### What the task asks
What is needed is an exact copy of every entry below, minus the images.

### Supplied material
┌────────

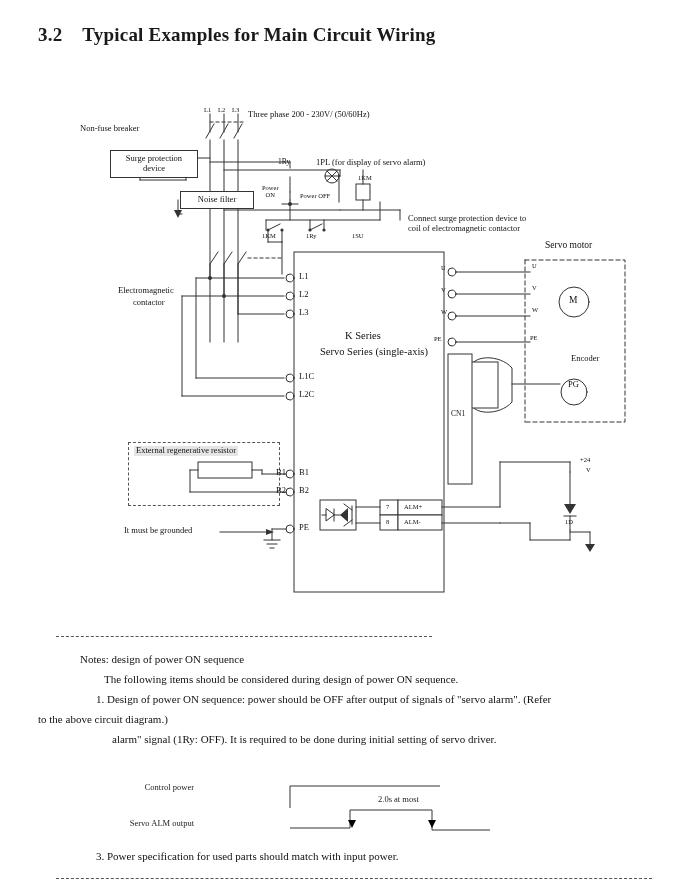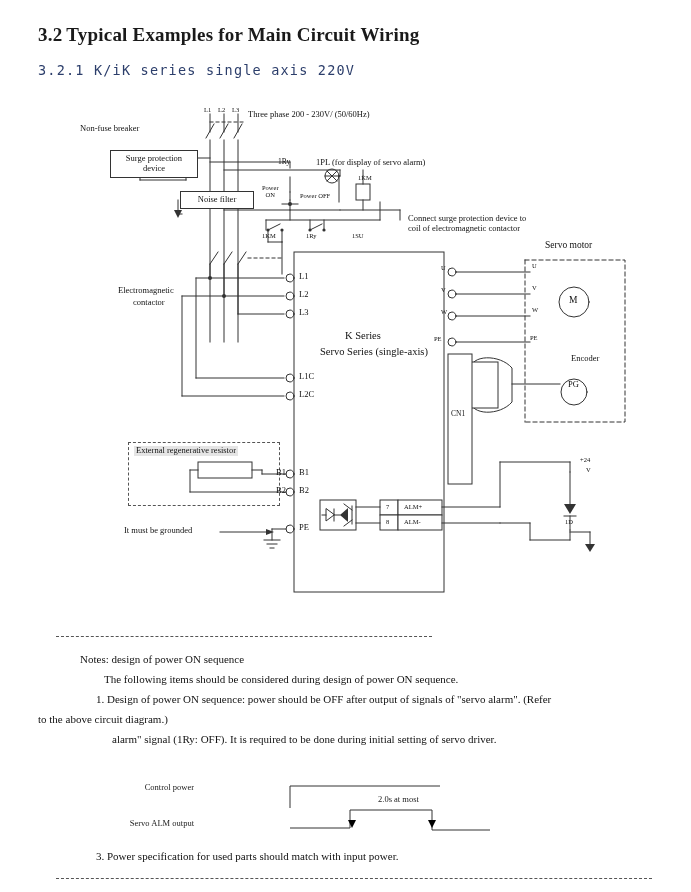"3.2" h2.sec-title .num { margin-right: 4px -> 20px }
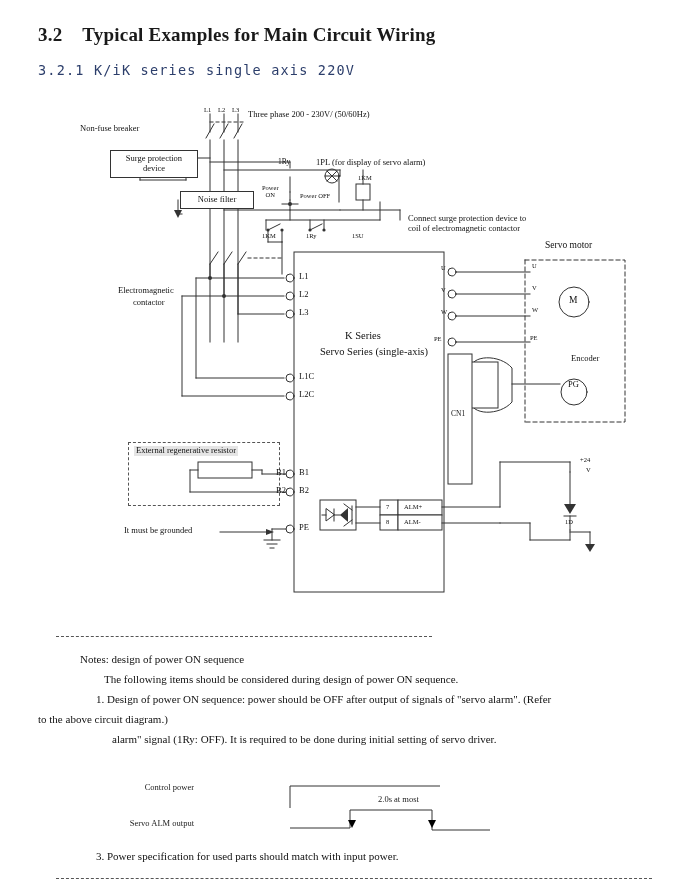"3.2.1 K/iK series single axis" div.sub-title { html: <div>3.2.1 K/iK series single axis 220V</div> -> none }
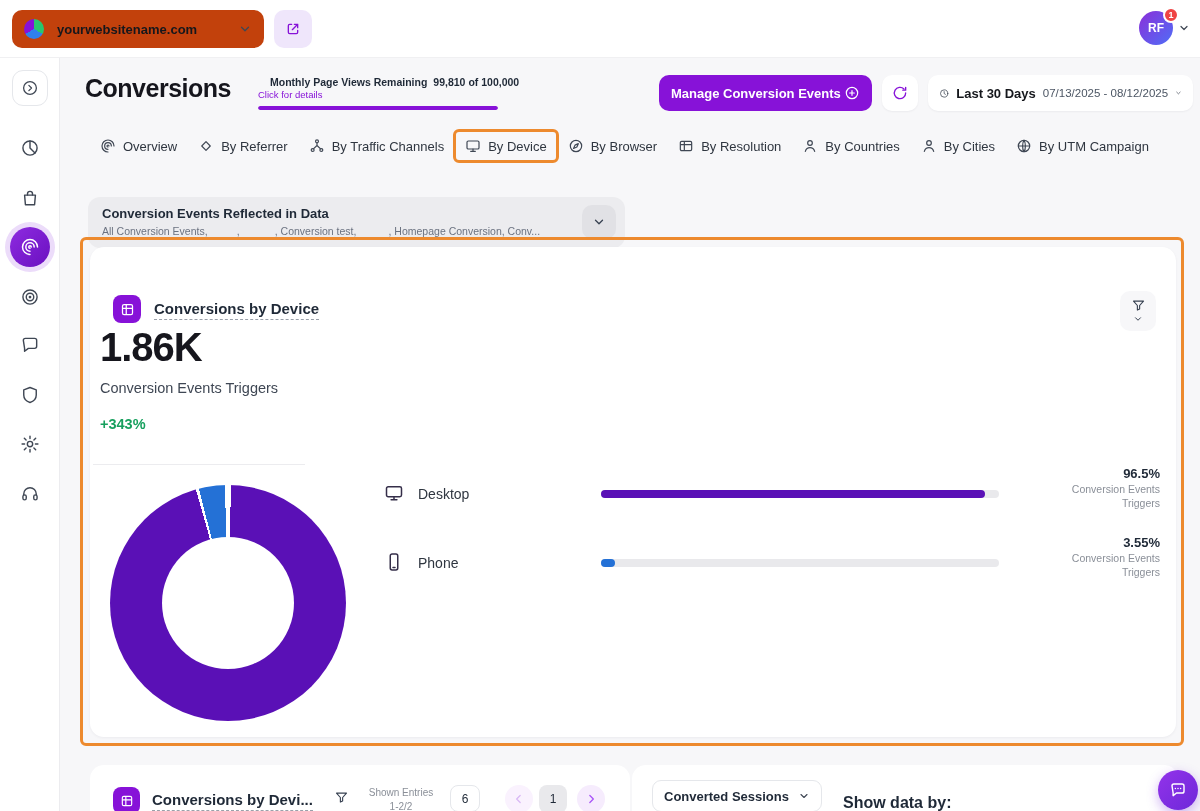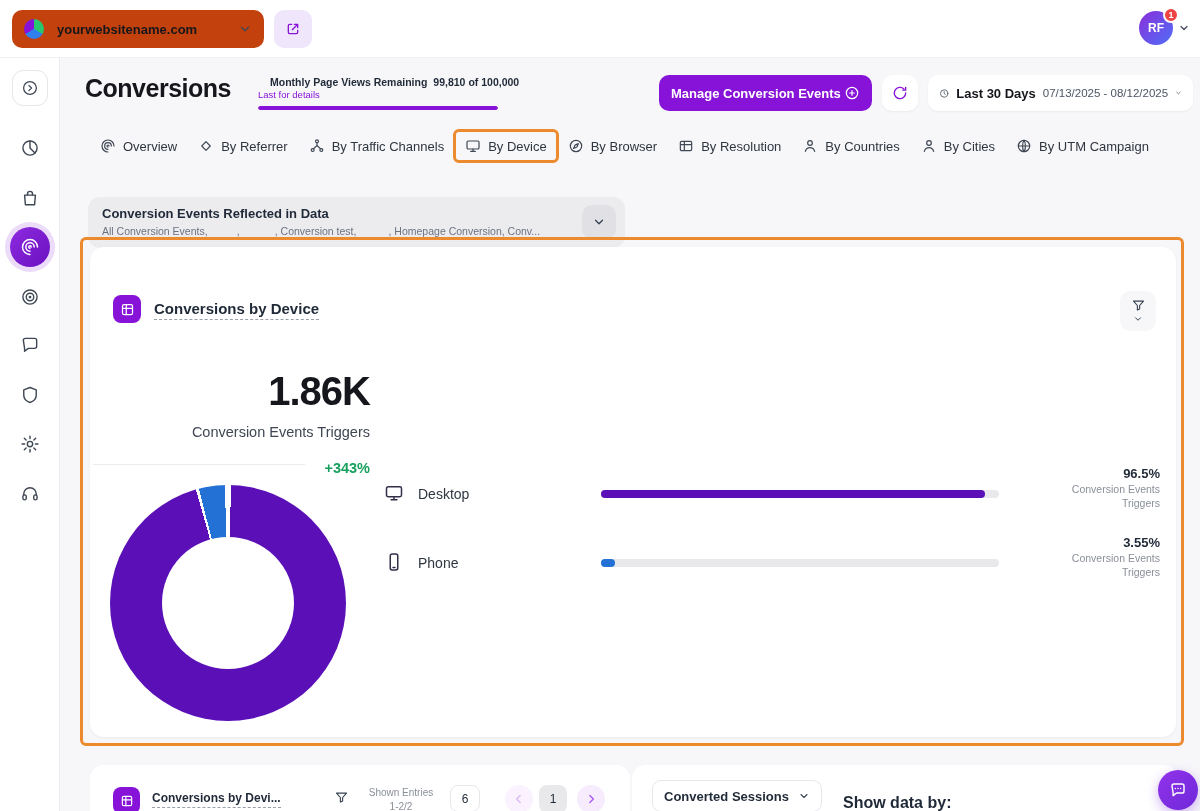"Last for details" div.quota-link { text: Last -> Click }
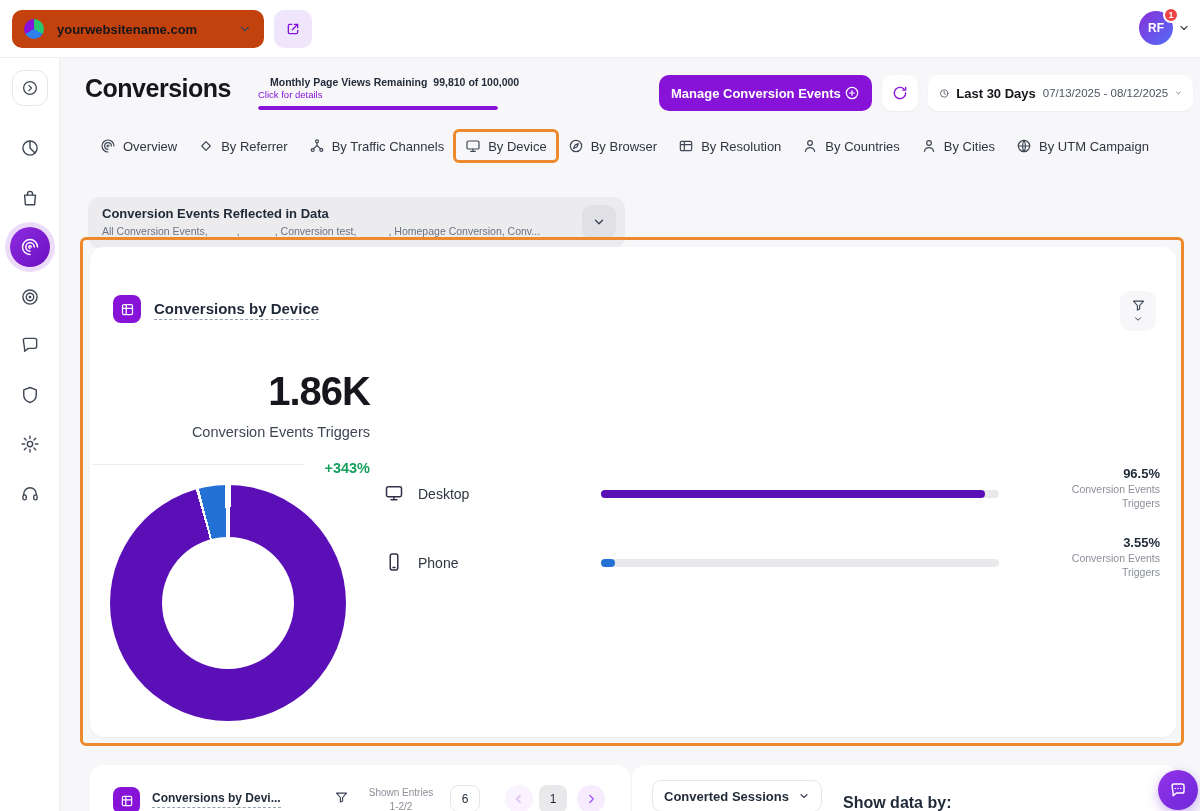"1.86K" .stats { margin-top: 44px -> none; text-align: right -> left }
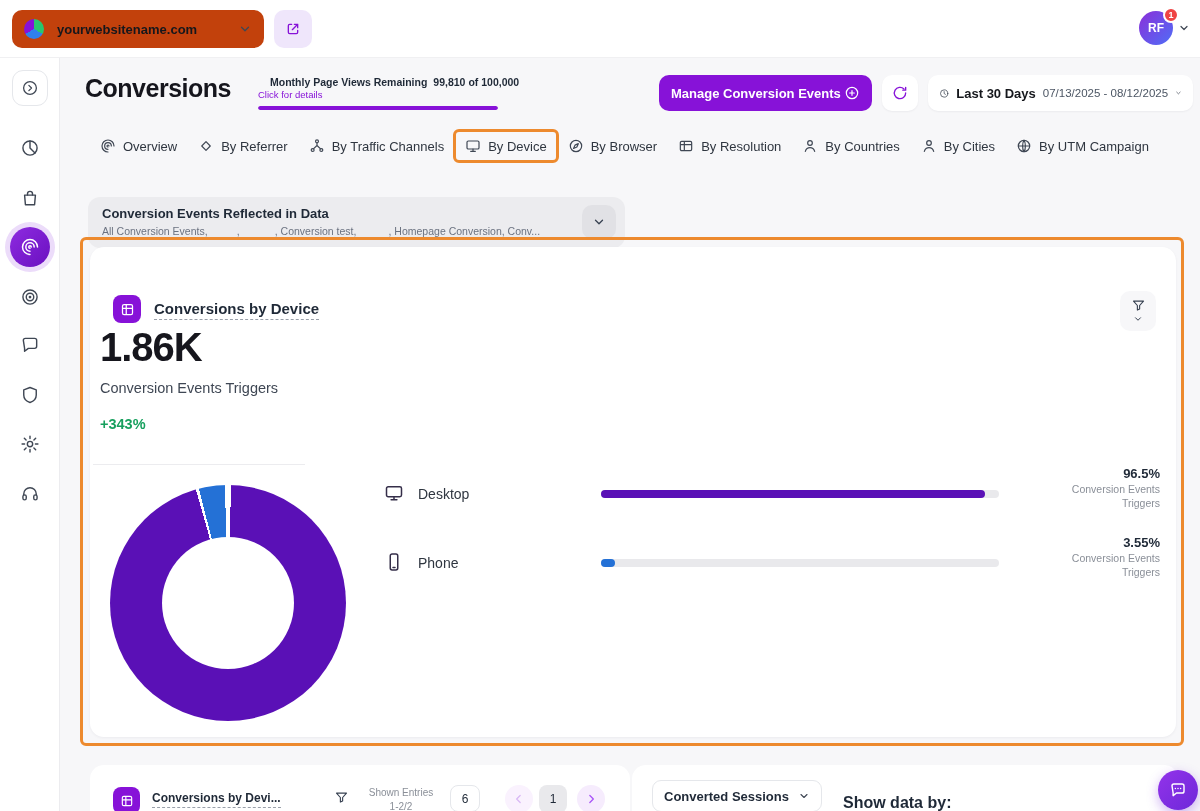"Conversions by Devi..." .bl-title { font-size: 12px -> 15px }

└────────

### Result for this exercise
"3.2" h2.sec-title .num { margin-right: 4px -> 20px }
"3.2.1 K/iK series single axis" div.sub-title { html: <div>3.2.1 K/iK series single axis 220V</div> -> none }
"Last for details" div.quota-link { text: Last -> Click }
"1.86K" .stats { margin-top: 44px -> none; text-align: right -> left }
"Conversions by Devi..." .bl-title { font-size: 12px -> 15px }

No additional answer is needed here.